**The problem:**
With pictures left out, output exactly the lines of the listing below from the line that has "padding-left: 22px ->" to the line that has "CXM field expects", both lines kept.

**Records:**
== Segment start ==

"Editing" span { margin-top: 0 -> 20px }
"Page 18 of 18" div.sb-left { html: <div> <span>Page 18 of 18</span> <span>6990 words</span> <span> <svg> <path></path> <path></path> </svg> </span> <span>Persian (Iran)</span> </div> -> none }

== Segment end ==
== Segment start ==

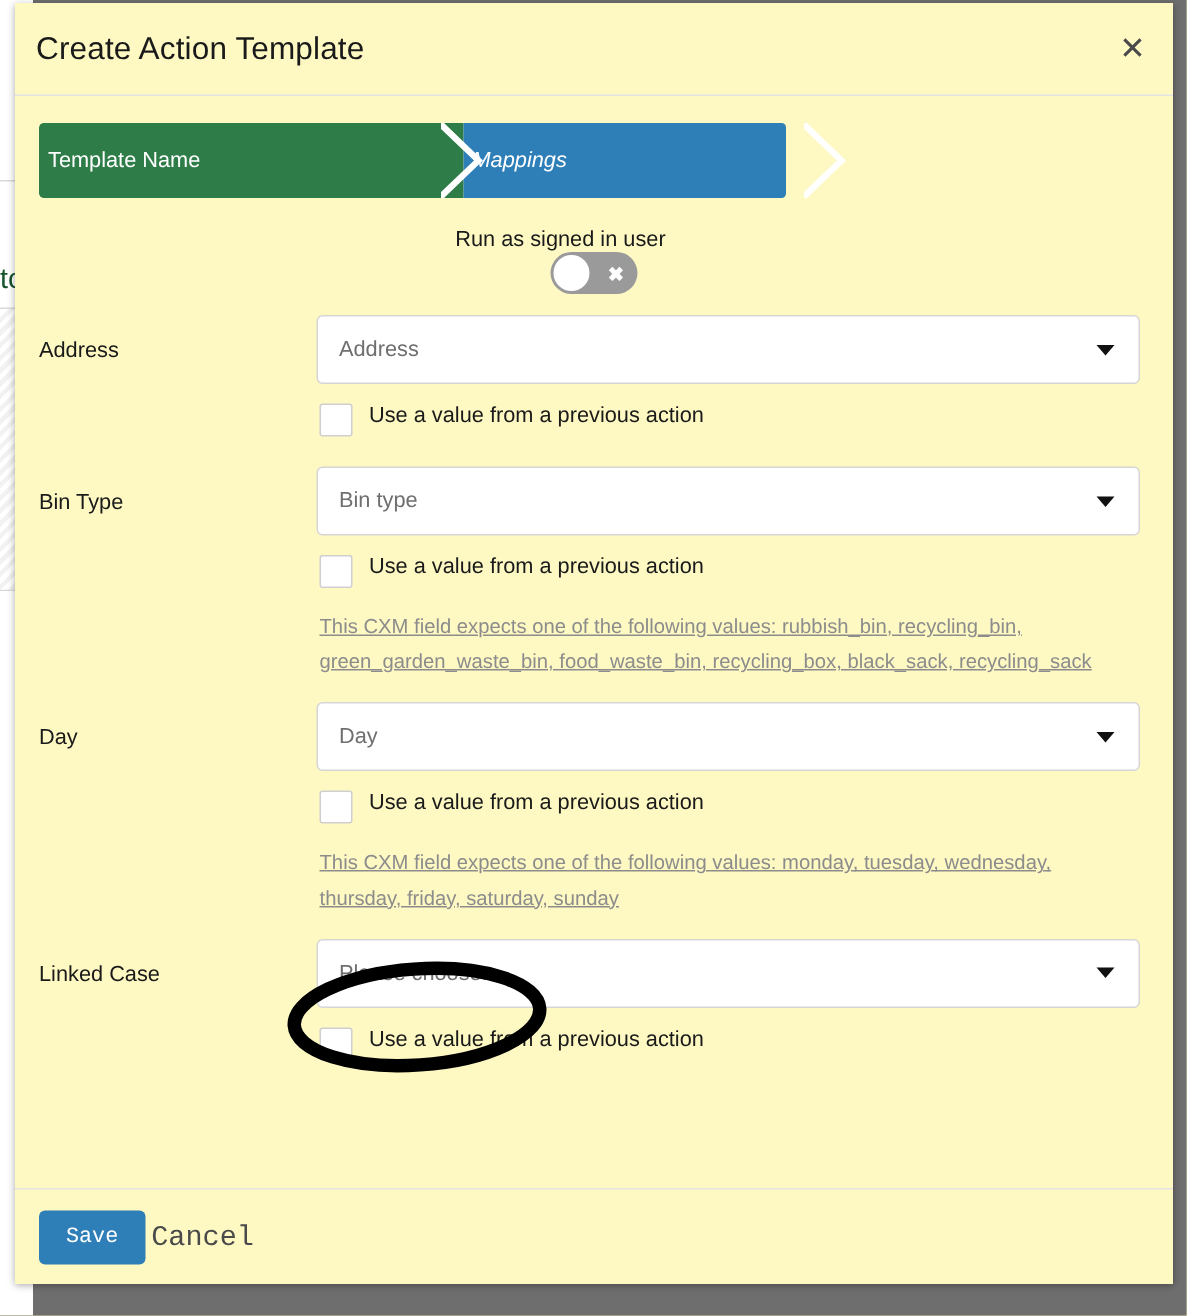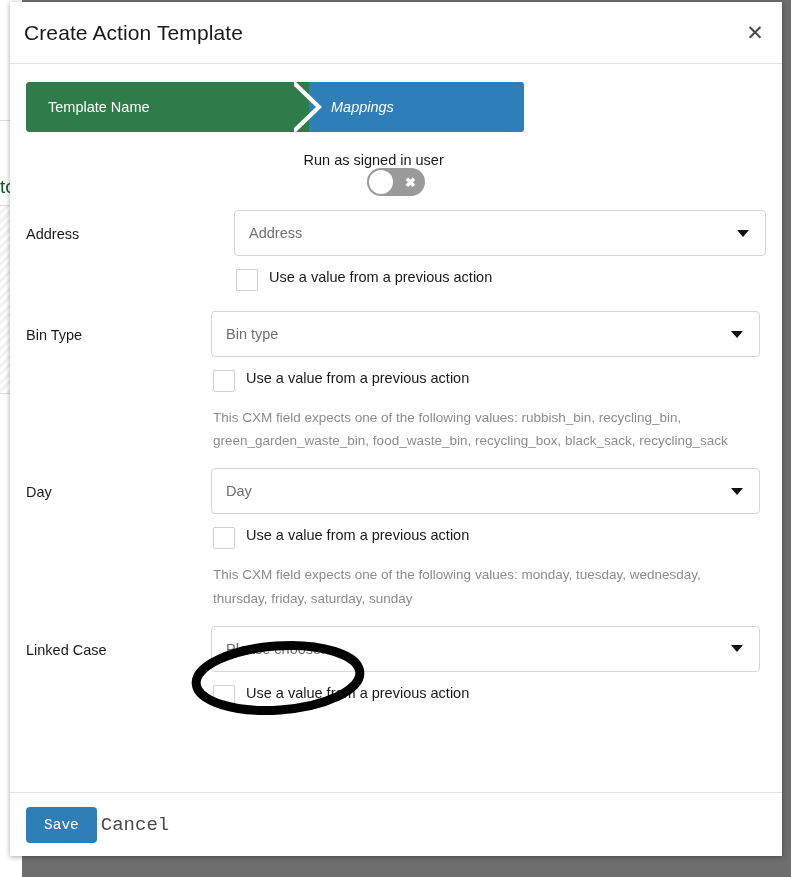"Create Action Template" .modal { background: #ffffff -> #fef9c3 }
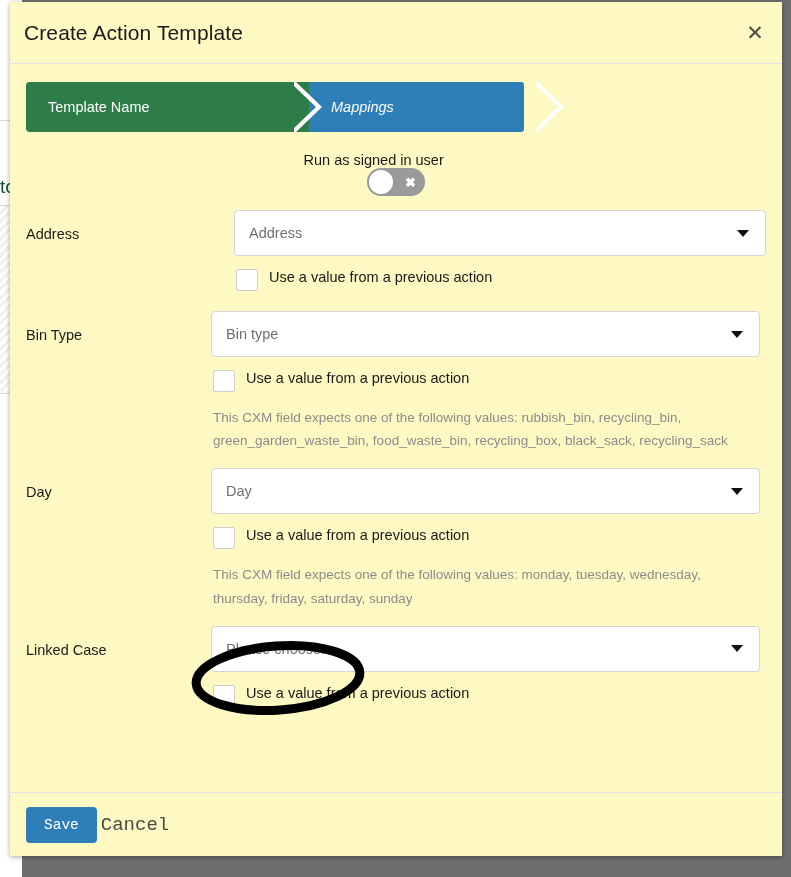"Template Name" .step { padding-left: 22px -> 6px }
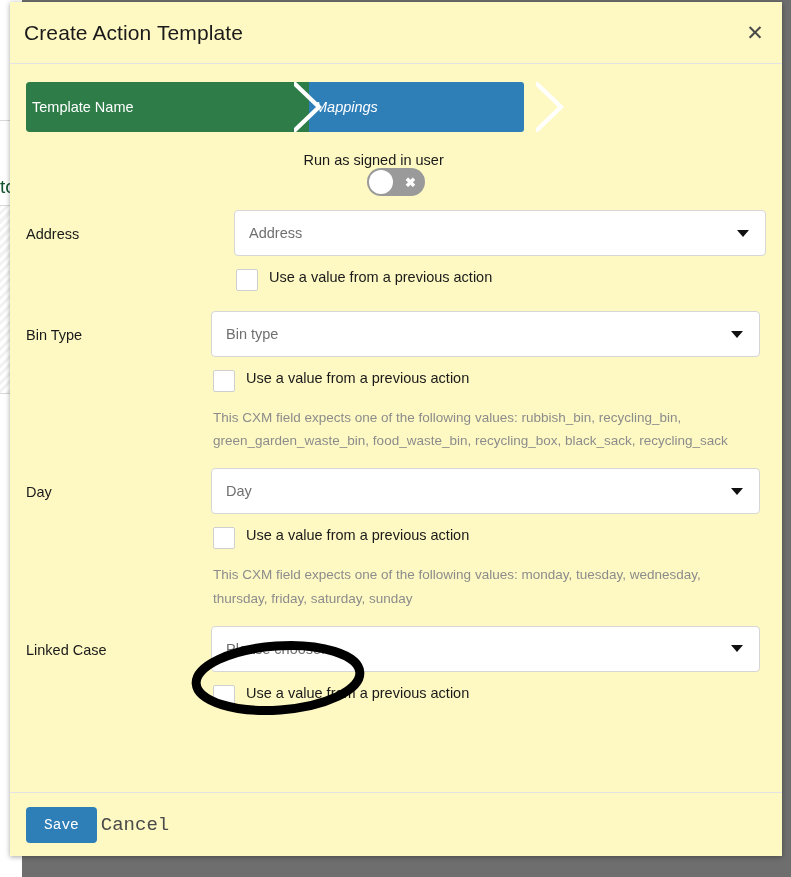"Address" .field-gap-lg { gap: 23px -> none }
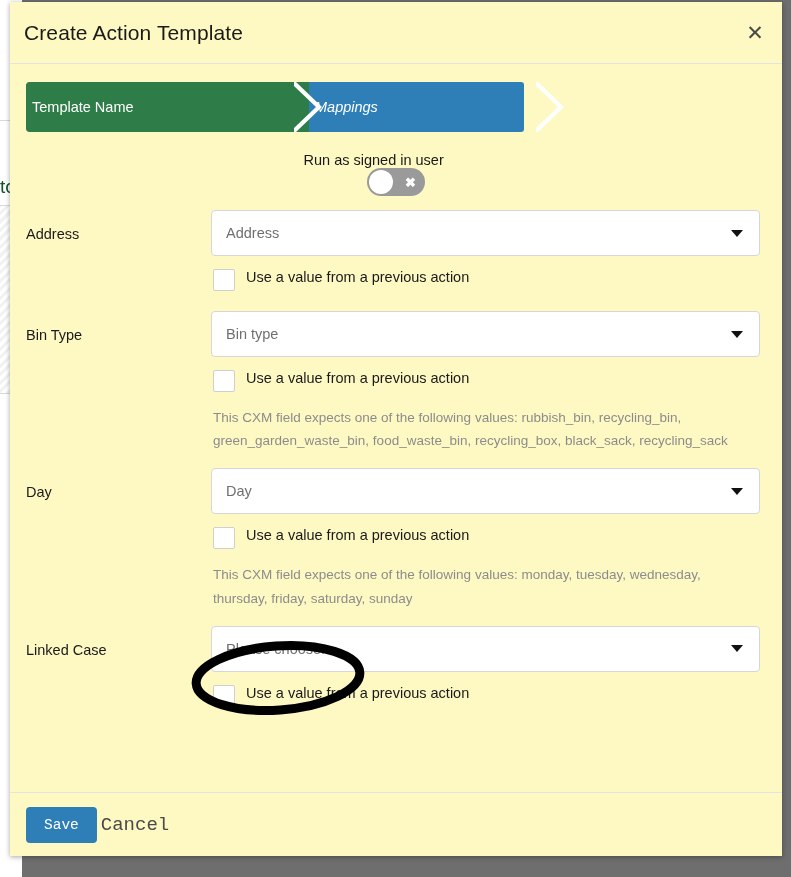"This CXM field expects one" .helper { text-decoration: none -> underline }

== Segment end ==

**Reply to the task:**
"Template Name" .step { padding-left: 22px -> 6px }
"Address" .field-gap-lg { gap: 23px -> none }
"This CXM field expects one" .helper { text-decoration: none -> underline }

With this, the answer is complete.